25 Salomon bezat vierduizend span paarden en wagens, en twaalfduizend ruiters, die hij onderbracht in de wagensteden en de koninklijke gebouwen te Jerusalem.
And Solomon had four thousand stalls for horses and chariots, and twelve thousand horsemen; whom he bestowed in the chariot cities, and with the king at Jerusalem.
26 Hij heerste over alle koningen, van de Rivier af tot aan het land der Filistijnen en de grens van Egypte.
And he reigned over all the kings from the river even to the land of the Philistines, and to the border of Egypt.
27 Door het beleid van den koning werd het zilver te Jerusalem zo overvloedig als stenen, en het cederhout zo overvloedig als de moerbei op de kustvlakte.
And the king made silver in Jerusalem as stones, and cedar trees he made as the sycamore trees that [are] in the low plains in abundance.
28 De paarden van Salomon werden uit Moesri en allerlei andere landen betrokken.
And they brought to Solomon horses from Egypt, and from all lands.
29 De verdere geschiedenis van Salomon, de vroegere zowel als de latere, staat beschreven in de Geschiedenis van den profeet Natan, in de profetie van Achi-ja van Sjilo, en in de visioenen van den ziener Jedo over Jeroboam, den zoon van Nebat.

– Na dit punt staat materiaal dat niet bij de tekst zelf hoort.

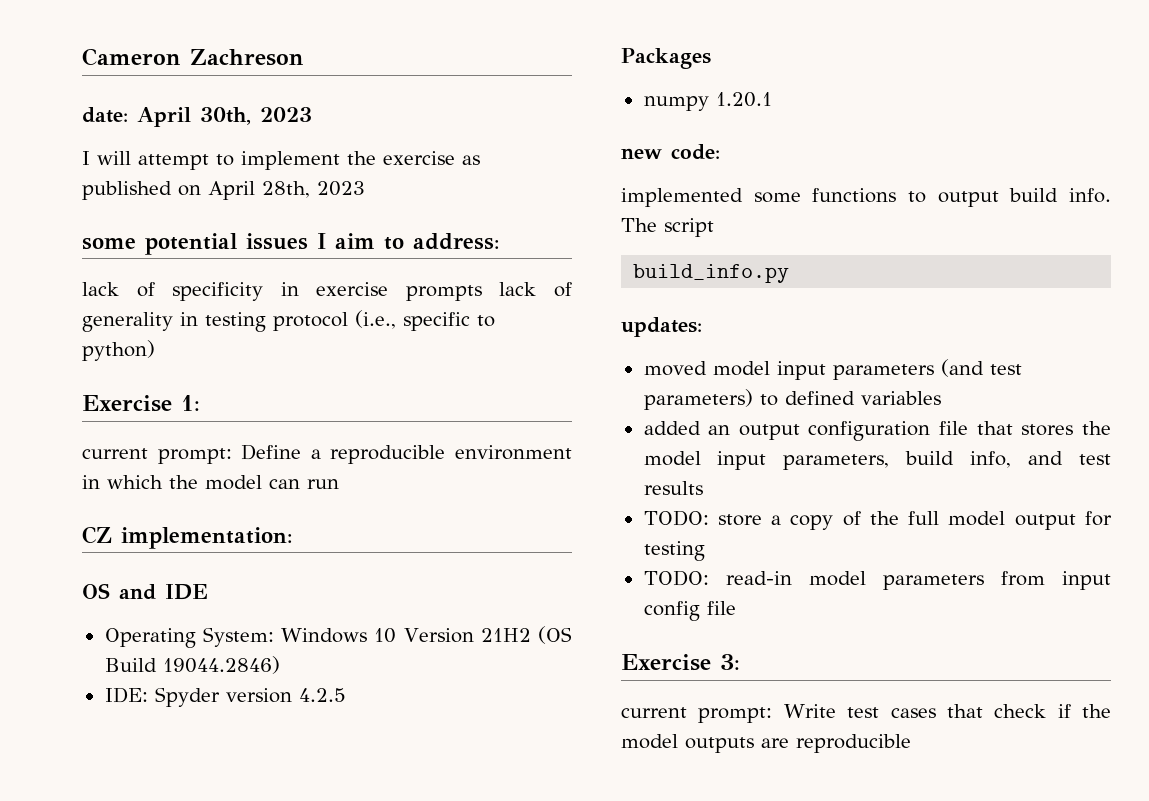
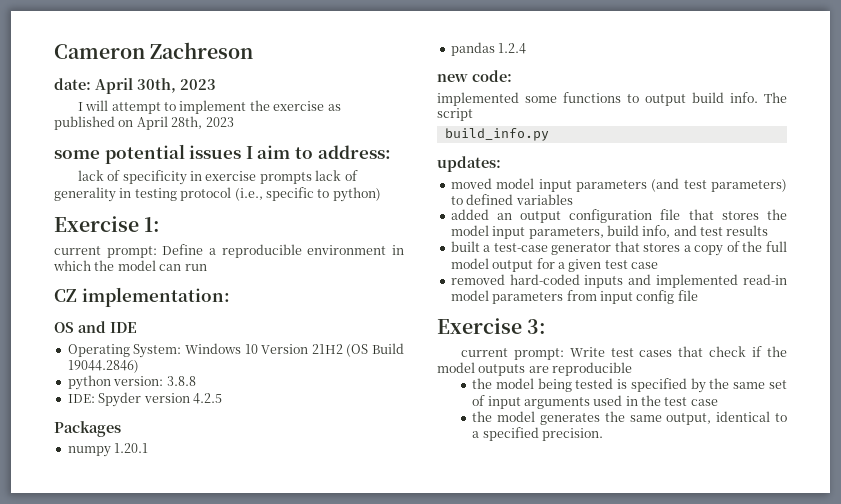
+ python version: 3.8.8
+ pandas 1.2.4
- TODO: store a copy of the full model output for testing
- TODO: read-in model parameters from input config file
+ built a test-case generator that stores a copy of the full model output for a given test case
+ removed hard-coded inputs and implemented read-in model parameters from input config file
+ the model being tested is specified by the same set of input arguments used in the test case
+ the model generates the same output, identical to a specified precision.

Now the rest of the acts of Solomon, first and last, [are] they not written in the book of Nathan the prophet, and in the prophecy of Ahijah the Shilonite, and in the visions of Iddo the seer against Jeroboam the son of Nebat?
30 Veertig jaren regeerde Salomon te Jerusalem over heel Israël.
And Solomon reigned in Jerusalem over all Israel forty years.
31 Toen ging hij bij zijn vaderen te ruste. Hij werd in de stad van zijn vader David begraven, en zijn zoon Roboam volgde hem op.
And Solomon slept with his fathers, and he was buried in the city of David his father: and Rehoboam his son reigned in his stead.